Anticipating Right-Wing Criticism, NBC News Offers ‘Unskewed’ Take On Its Poll








David Taintor November 3, 2012, 10:02 PM

NBC News, anticipating backlash over polls released Saturday that showed President Obama ahead in two crucial swing states, attempted to head off conservative criticism that the surveys sampled too many Democrats by preemptively “unskewing” its own numbers.

The polls, released jointly by NBC News, the Wall Street Journal, and Marist College, showed Obama leading Republican challenger Mitt Romney by six points in Ohio and two points in Florida. But in the Ohio poll, Democrats held a nine-point party identification advantage — a figure sure to draw conservative ire. (In Florida, Democrats held a two-point advantage.)

So as part of a story online about the polls on Saturday, NBC News senior political editor Mark Murray included a section essentially imagining if the findings of his organization’s own poll were altered in a way that showed the Democratic sample in Ohio cut in half. In that case, Murray wrote, Obama’s lead would shrink to three points.

In an email to TPM late Saturday, Murray explained his reasoning behind it.

“We anticipated that there would be criticism of a D+9 sample, and asked our pollsters to assume — as an exercise — what the race would be simply if you halved that Democratic Party ID advantage,” Murray wrote. “We decided to publish that information in my story (towards the end, mind you). But make no mistake: The numbers are the numbers, and we stand by them.”

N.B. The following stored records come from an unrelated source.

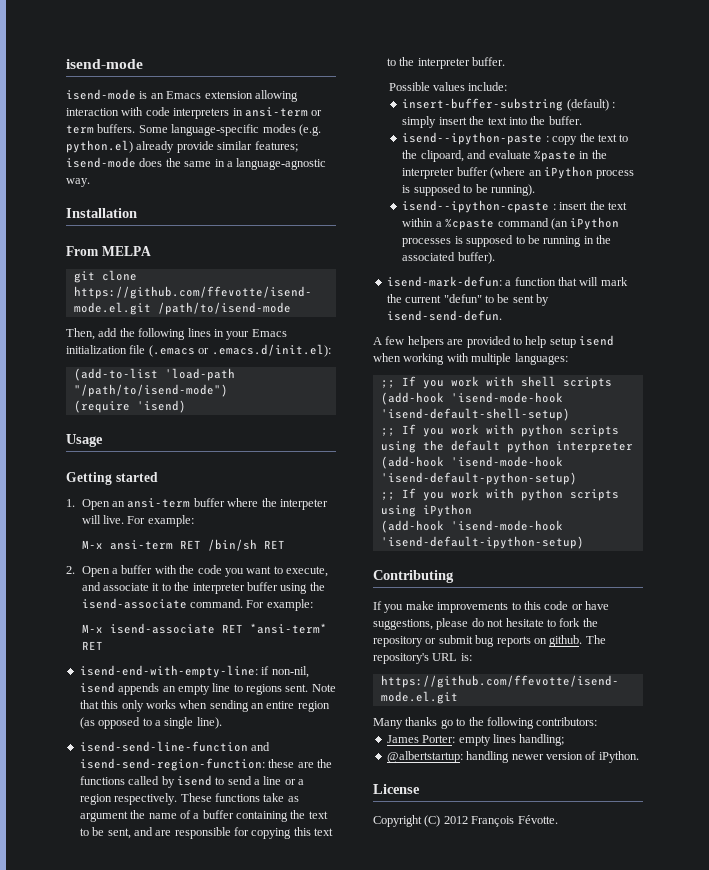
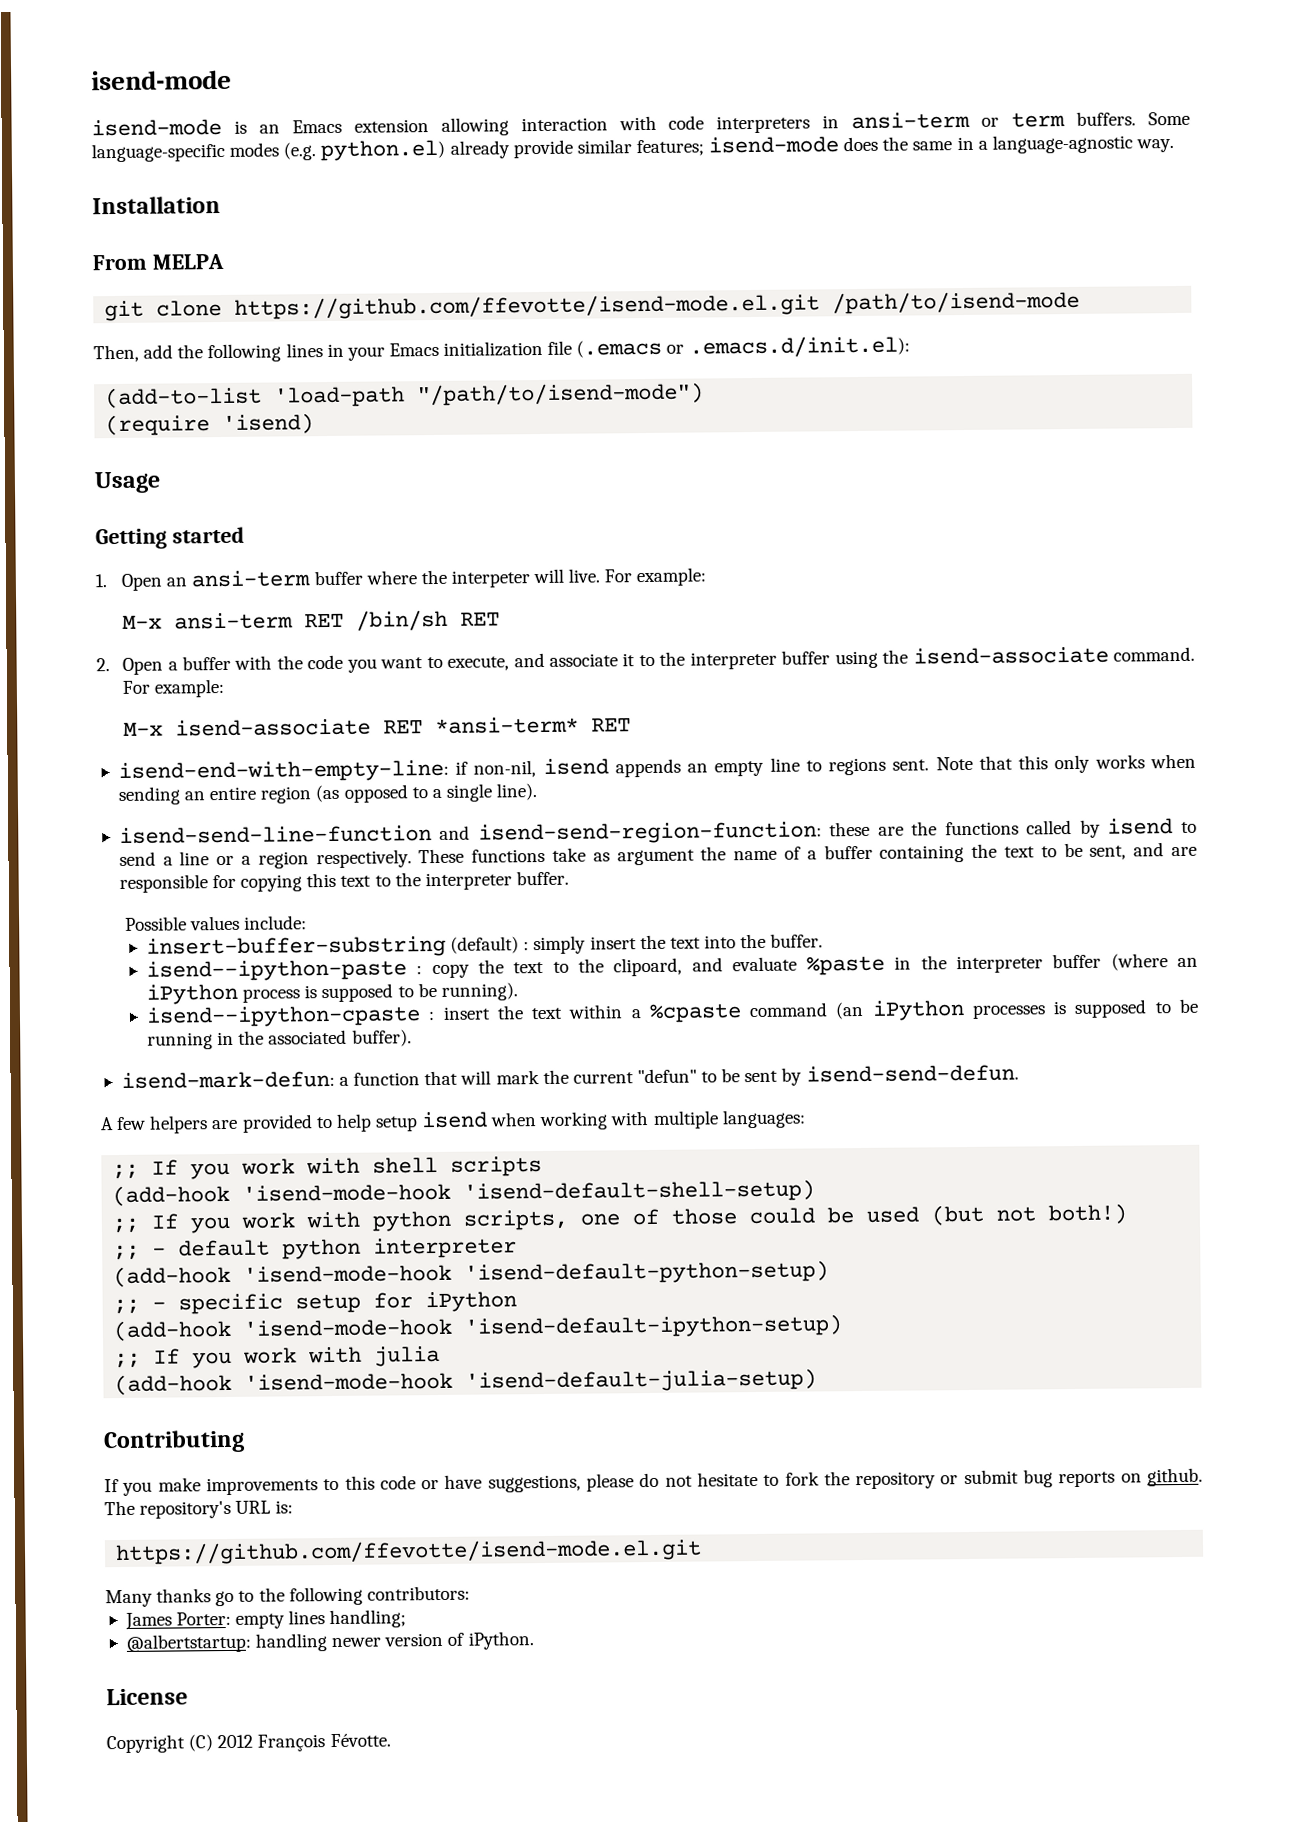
[569,425,619,437] [380,440,444,453] scripts using the -> [463,1203,1128,1231] [113,1244,167,1261] scripts, one of those could be used (but not both!) // ;; -
[401,488,619,501] [380,504,472,517] [380,520,563,533] [380,536,584,549] If you work with python scripts using iPython // (add-hook 'isend-mode-hook 'isend-default-ipython-setup) -> [152,1291,518,1315] [113,1314,844,1342] [114,1345,441,1369] [114,1368,818,1396] - specific setup for iPython // (add-hook 'isend-mode-hook 'isend-default-ipython-setup) // ;; If you work with julia // (add-hook 'isend-mode-hook 'isend-default-julia-setup)

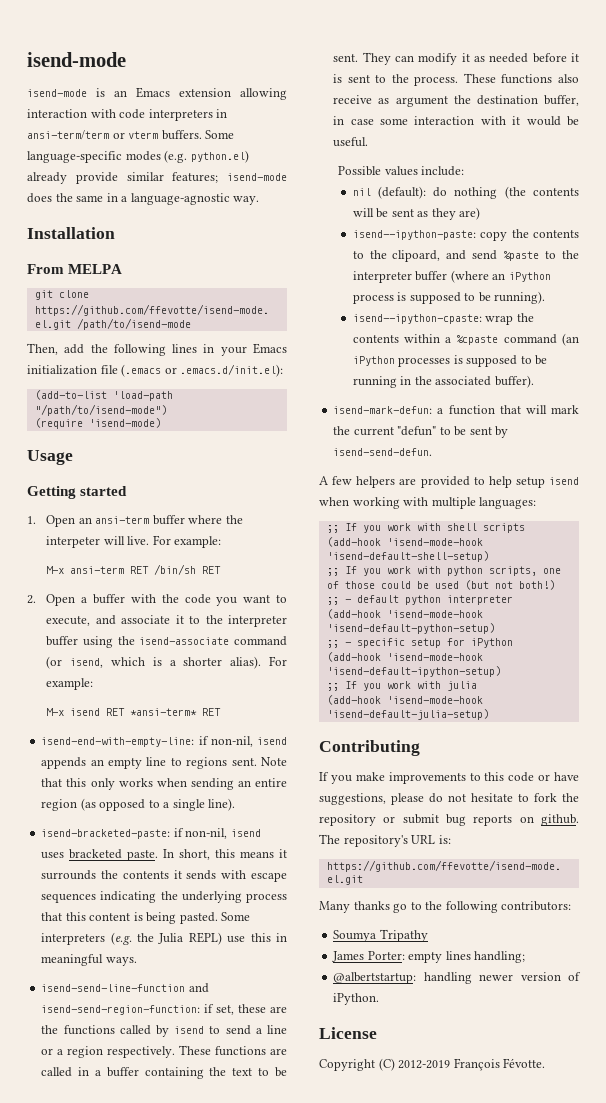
[851,111,1066,130] ansi-term or term -> [27,130,159,140] ansi-term/term or vterm
[222,413,315,434] 'isend) -> [88,418,161,428] 'isend-mode)
[1113,646,1195,662] [122,678,225,698] [123,718,372,737] command. For example: // M-x isend-associate -> [234,636,287,646] [46,656,287,669] [46,678,94,690] [46,708,101,716] command (or isend, which is a shorter alias). For example: // M-x isend
(538, 792) none -> [41,828,261,839] [41,849,287,861] [41,870,287,882] [41,891,287,903] [41,912,251,924] [41,932,287,945] [41,954,137,966] // isend-bracketed-paste: if non-nil, isend uses bracketed paste. In short, this means it surrounds the contents it sends with escape sequences indicating the underlying process that this content is being pasted. Some interpreters (e.g. the Julia REPL) use this in meaningful ways.
(822, 833) none -> [204,1004,235,1015] if set,
[552,846,802,866] take as argument the name of -> [269,1048,287,1055] [41,1067,90,1077] are called in
[1089,842,1198,860] [118,870,569,893] [125,915,308,931] [146,933,824,959] [146,959,423,982] sent, and are responsible for copying this text to the interpreter buffer. // Possible values include: // insert-buffer-substring (default) : simply insert the text into the buffer. // isend--ipython-paste : -> [333,52,579,65] [333,73,579,86] [333,95,579,107] [333,116,579,126] [333,137,369,147] [338,166,465,176] [352,186,579,199] [352,207,481,220] [352,230,476,240] sent. They can modify it as needed before it is sent to the process. These functions also receive as argument the destination buffer, in case some interaction with it would be useful. // Possible values include: // nil (default): do nothing (the contents will be sent as they are) // isend--ipython-paste:
[513,961,545,974] text -> [533,230,579,238] contents
[731,955,912,976] evaluate %paste in -> [472,250,557,261] send %paste to
[146,1005,564,1028] isend--ipython-cpaste : insert the text -> [352,313,534,325] [352,335,399,343] isend--ipython-cpaste: wrap the contents
(470, 1593) none -> [333,929,428,942] // Soumya Tripathy
[217,1734,254,1749] 2012 -> [398,1060,451,1069] 2012-2019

Criticizing pollsters for allegedly oversampling Democrats has become a cottage industry on the right. Over at National Review Online, Josh Jordan on Saturday referred to Marist’s polling as an “in-kind contribution to Obama.”

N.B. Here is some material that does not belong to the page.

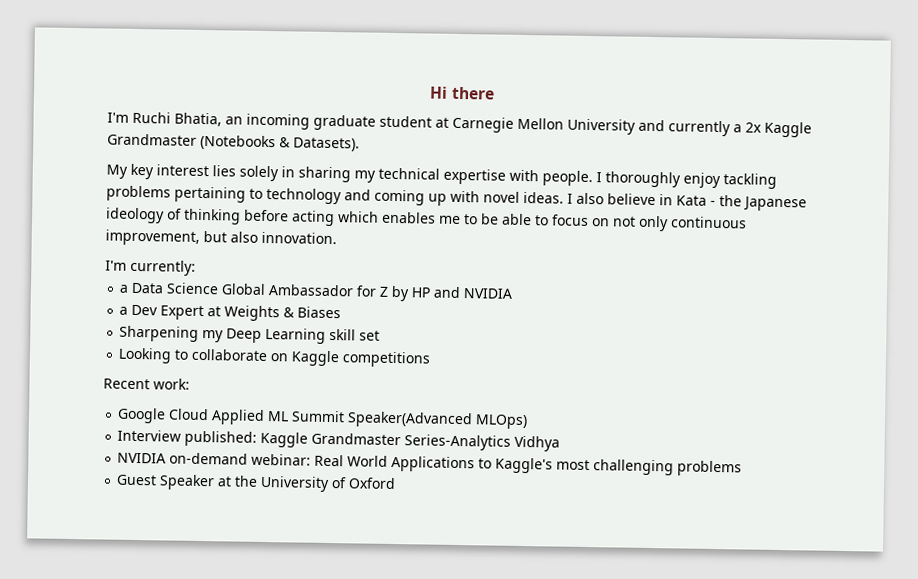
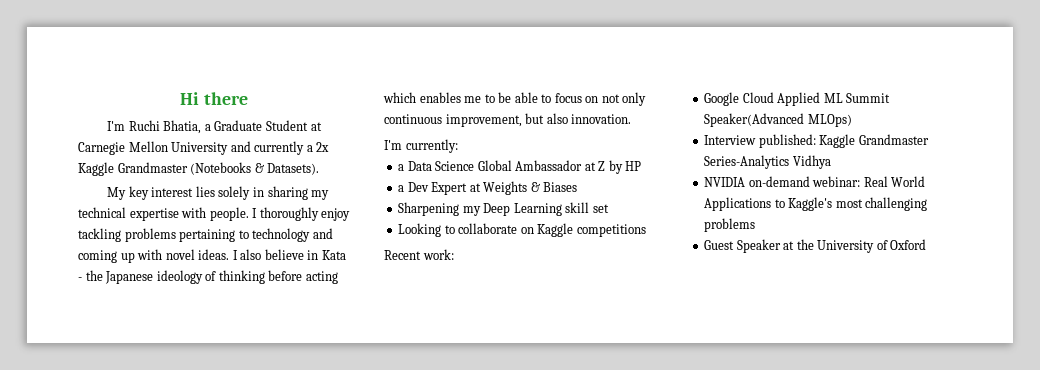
[225,113,432,131] an incoming graduate student -> [204,120,308,131] a Graduate Student
[356,285,378,297] for -> [584,162,596,171] at
[433,286,514,299] and NVIDIA -> (642, 166) none

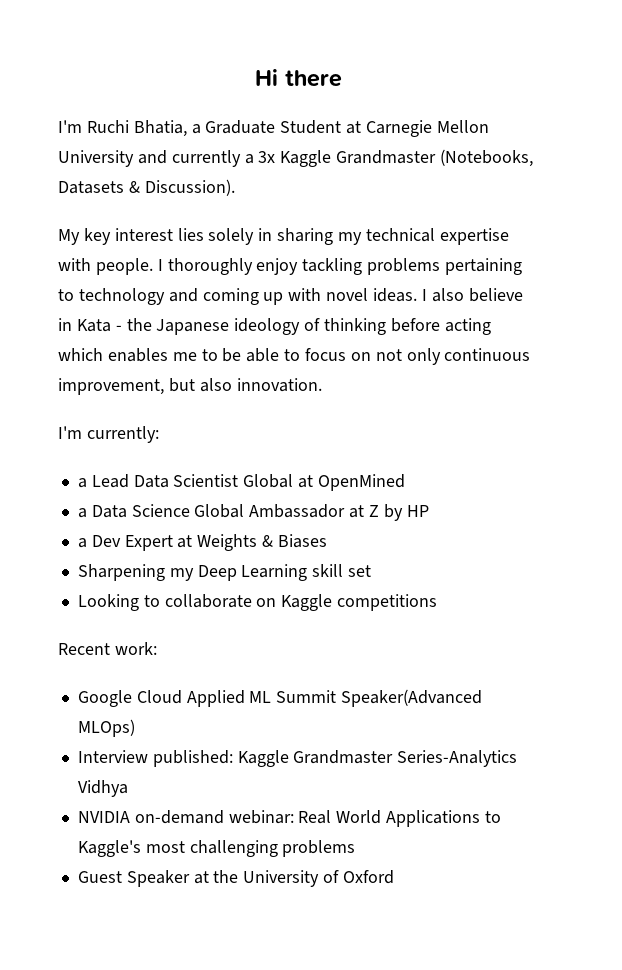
[316,142,330,152] [78,162,320,176] 2x Kaggle Grandmaster (Notebooks & Datasets). -> [258,149,534,167] [58,179,235,196] 3x Kaggle Grandmaster (Notebooks, Datasets & Discussion).
(458, 146) none -> [77,474,405,491] // a Lead Data Scientist Global at OpenMined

On the party ID advantage, he wrote: “Essentially Marist is finding that Democrats are not only going to match their turnout advantage from 2008, but they are actually going to almost double it. That lines up well with Romney drawing 30,000 to a rally in Ohio while Obama pulled just a fraction for his rallies. Or not.”

The criticism tends to center on the notion that Democratic enthusiasm is down. Conservative radio host Hugh Hewitt asked Lee Miringoff, director of the Marist Institute for Public Opinion, in September how it can be that Democrats still enjoy a party ID advantage four years after the “apex of hope and change in 2008.”

“Well, what you do, you don’t pick the number,” Miringoff said at the time. “It’s based on the interviews with the people you do. So it’s not like you’re punching in a 10 point party spread. It’s based on the interviews and who remains in the pool. You don’t want a three credit lesson right now in survey research, I’m sure.”

But in an interview with TPM on Saturday, Miringoff declined to criticize Murray’s writeup about the poll. He described the part that halved the Democratic sample as nothing more than an “exercise” and speculated that it was likely “reacting to comments” from Republicans.

He also said he stands by the numbers in the poll itself. “There is no other figure than the figure you get in the poll,” Miringoff said.

“When polling gets into the popular world of politics, then some of the reactions to the polls are a little quick,” he said. “Polls can be right, and polls can be wrong. And we’ll all find out on Tuesday.”